副部長は、曲を頷きながら聴いて、吉田君を見つめながら


「なかなか、いい曲ね。一体この曲は何かしら?」


と、吉田君は手ごたえが良くて認めてもらったのが嬉しいのか、明るい口調で


「グスタブ・ホルスト作 吹奏楽のための第二組曲 です。カジュアルな曲の中にも、聴き手を飽きさせない構成できっといい演奏ができると思います。
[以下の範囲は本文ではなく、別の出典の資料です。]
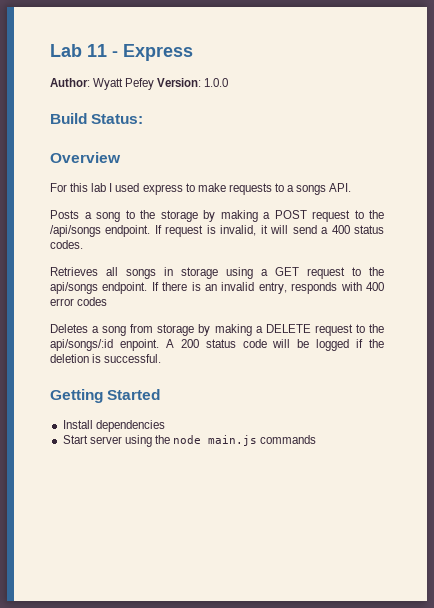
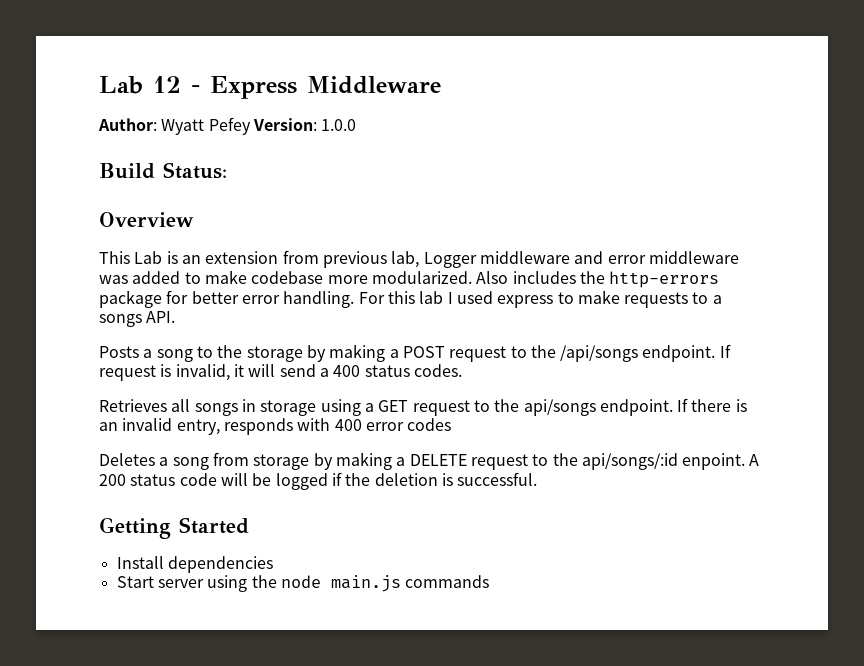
- Lab 11 - Express
+ Lab 12 - Express Middleware
+ This Lab is an extension from previous lab, Logger middleware and error middleware was added to make codebase more modularized. Also includes the http-errors package for better error handling.

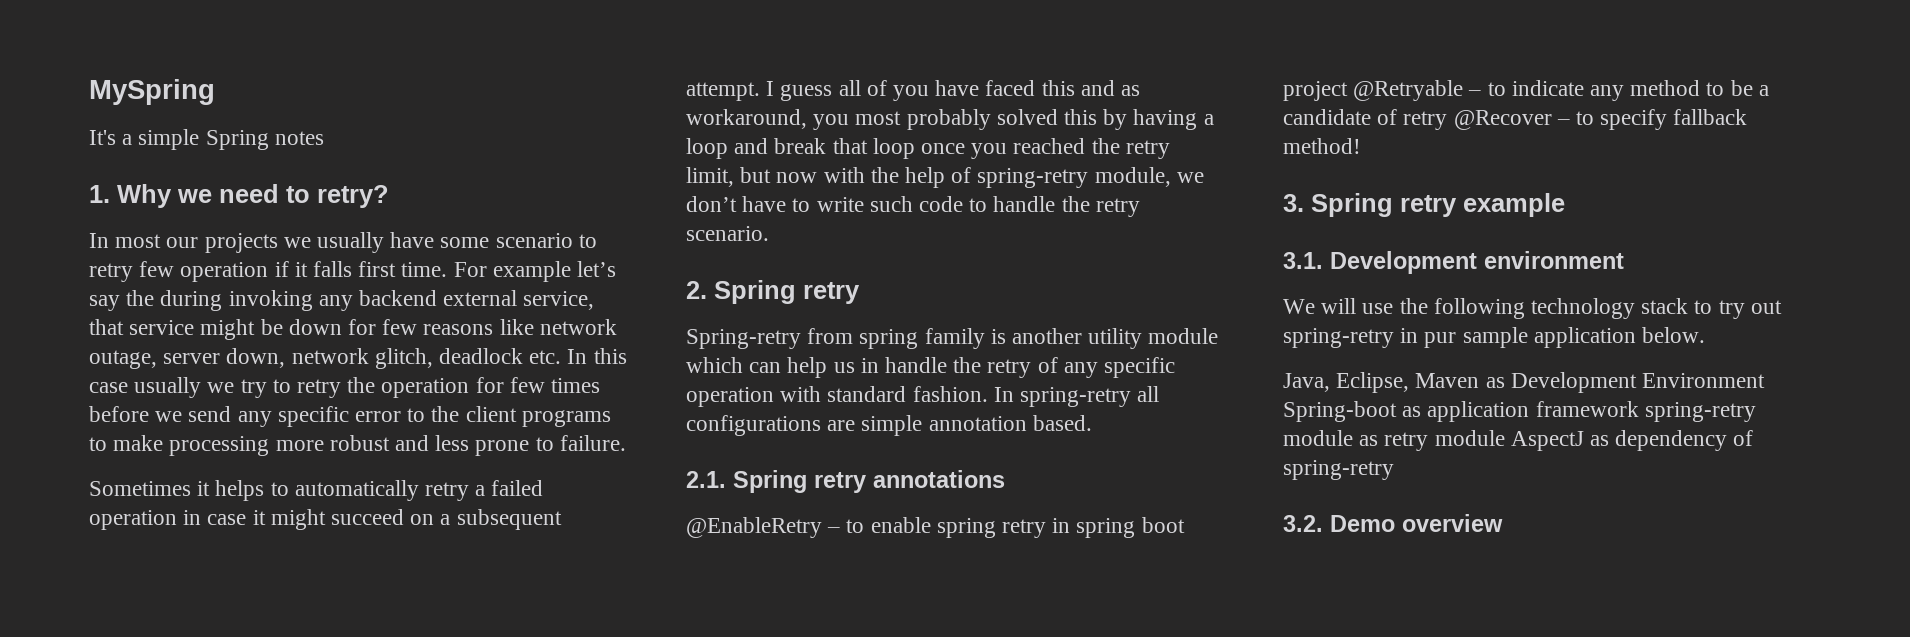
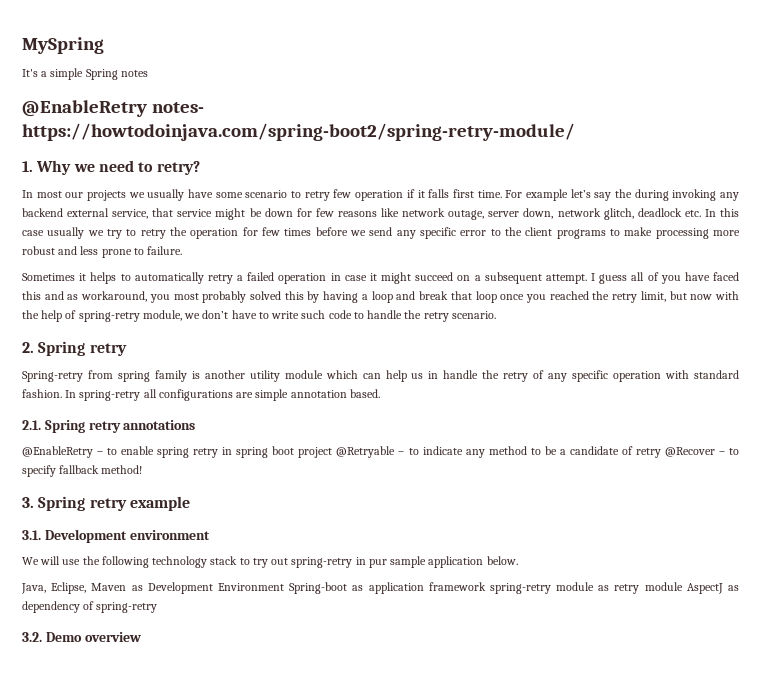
+ @EnableRetry notes- https://howtodoinjava.com/spring-boot2/spring-retry-module/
」


と、吉田君の説明を聞きながら副部長は、黒板にホルスト第二と大きく書いた。


そして、またしても、ゆっくりと私たち一人ひとりの瞳を見つめながら、確認するかのように


「ほかに意見がないかしら?ないなら、この曲にするけど…」


と、副部長が言い終わらないうちに、園田さんが威勢よく手を挙げつつ一枚のCDを掲げて


「私は、きっとこの曲をみんなで演奏するだけでも、間違いなく全国に行けるくらい凄い曲だと、確信してます。」


副部長は、半分疑うような視線を園田さんに送ると


「演奏するだけでも、全国に行けるって曲で間違いないのかしら?」


園田さんは、そんな副部長の疑いを意にもかけない自信に満ちた口調で


「間違いなくです、聴いてくだされば判ります。」


と、園田さんはその全国に行ける曲が録音されたCDを再生した。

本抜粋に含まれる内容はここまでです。